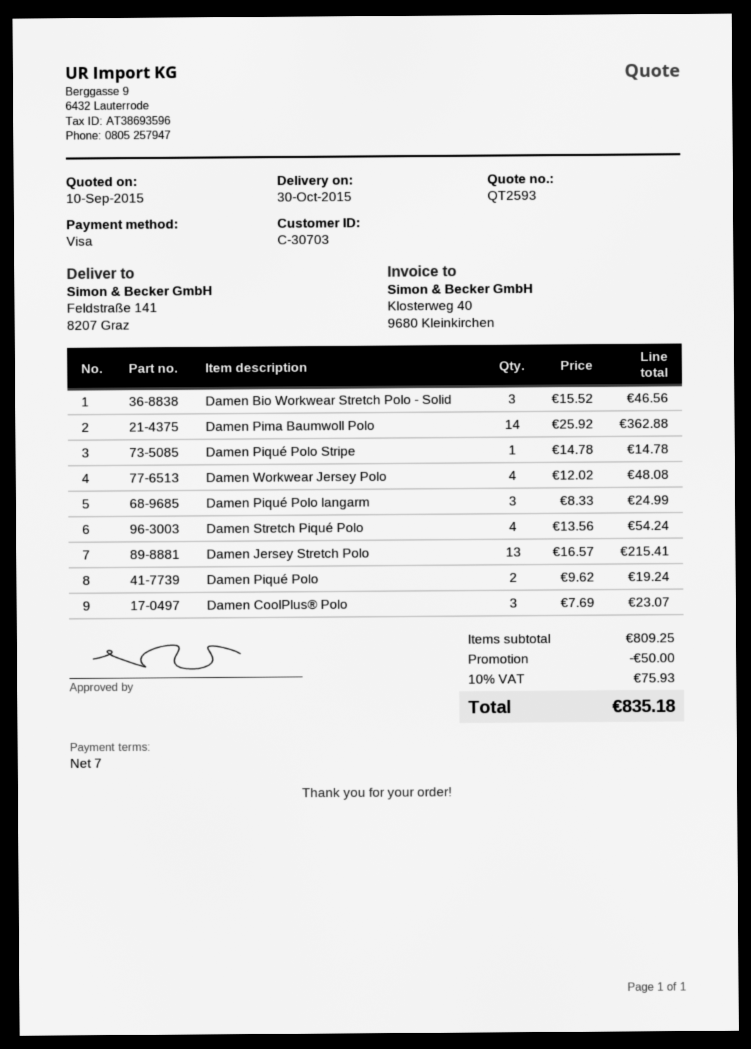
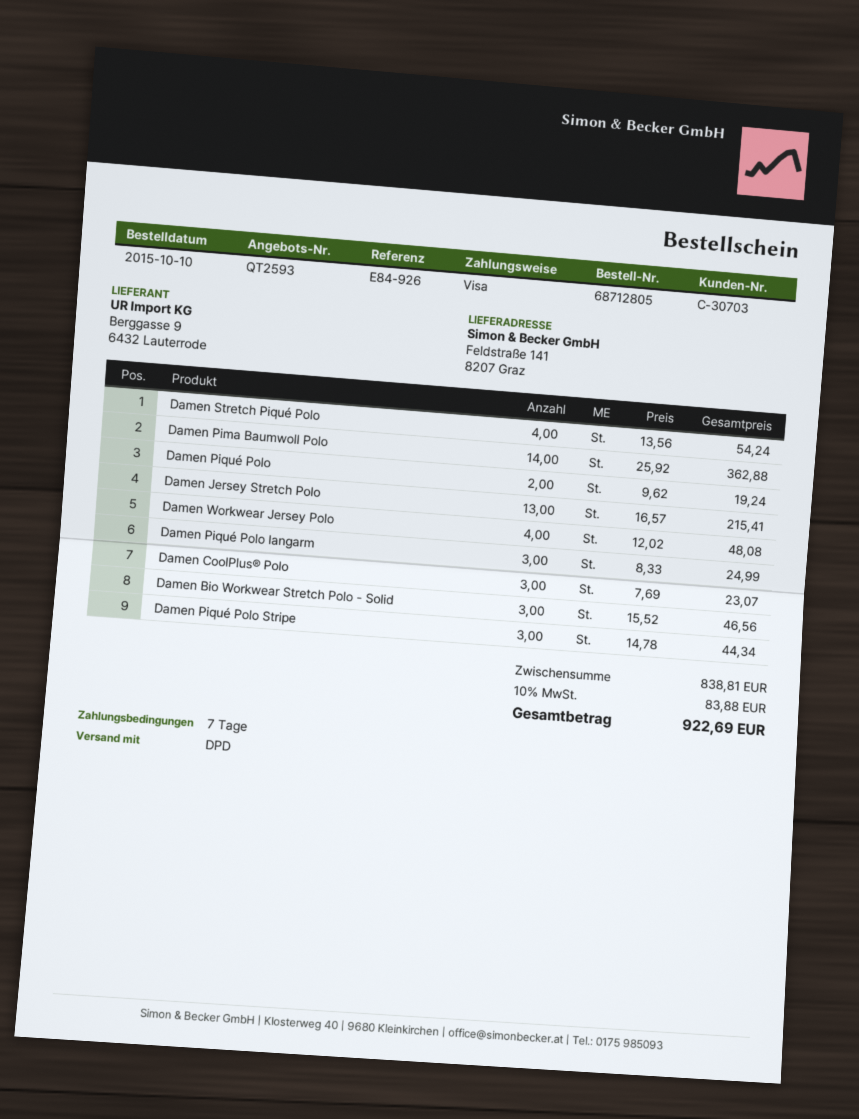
Damen Piqué Polo Stripe: 1 x 14.78 = 14.78 -> 3 x 14.78 = 44.34
subtotal: 809.25 -> 838.81
discount: 50.00 -> none
tax: 10% = 75.93 -> 10% = 83.88
total: 835.18 -> 922.69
•••••
__Work to be completed__:
Each record should be written out again exactly, though without its pictures.

__Task response__:
Damen Piqué Polo Stripe: 1 x 14.78 = 14.78 -> 3 x 14.78 = 44.34
subtotal: 809.25 -> 838.81
discount: 50.00 -> none
tax: 10% = 75.93 -> 10% = 83.88
total: 835.18 -> 922.69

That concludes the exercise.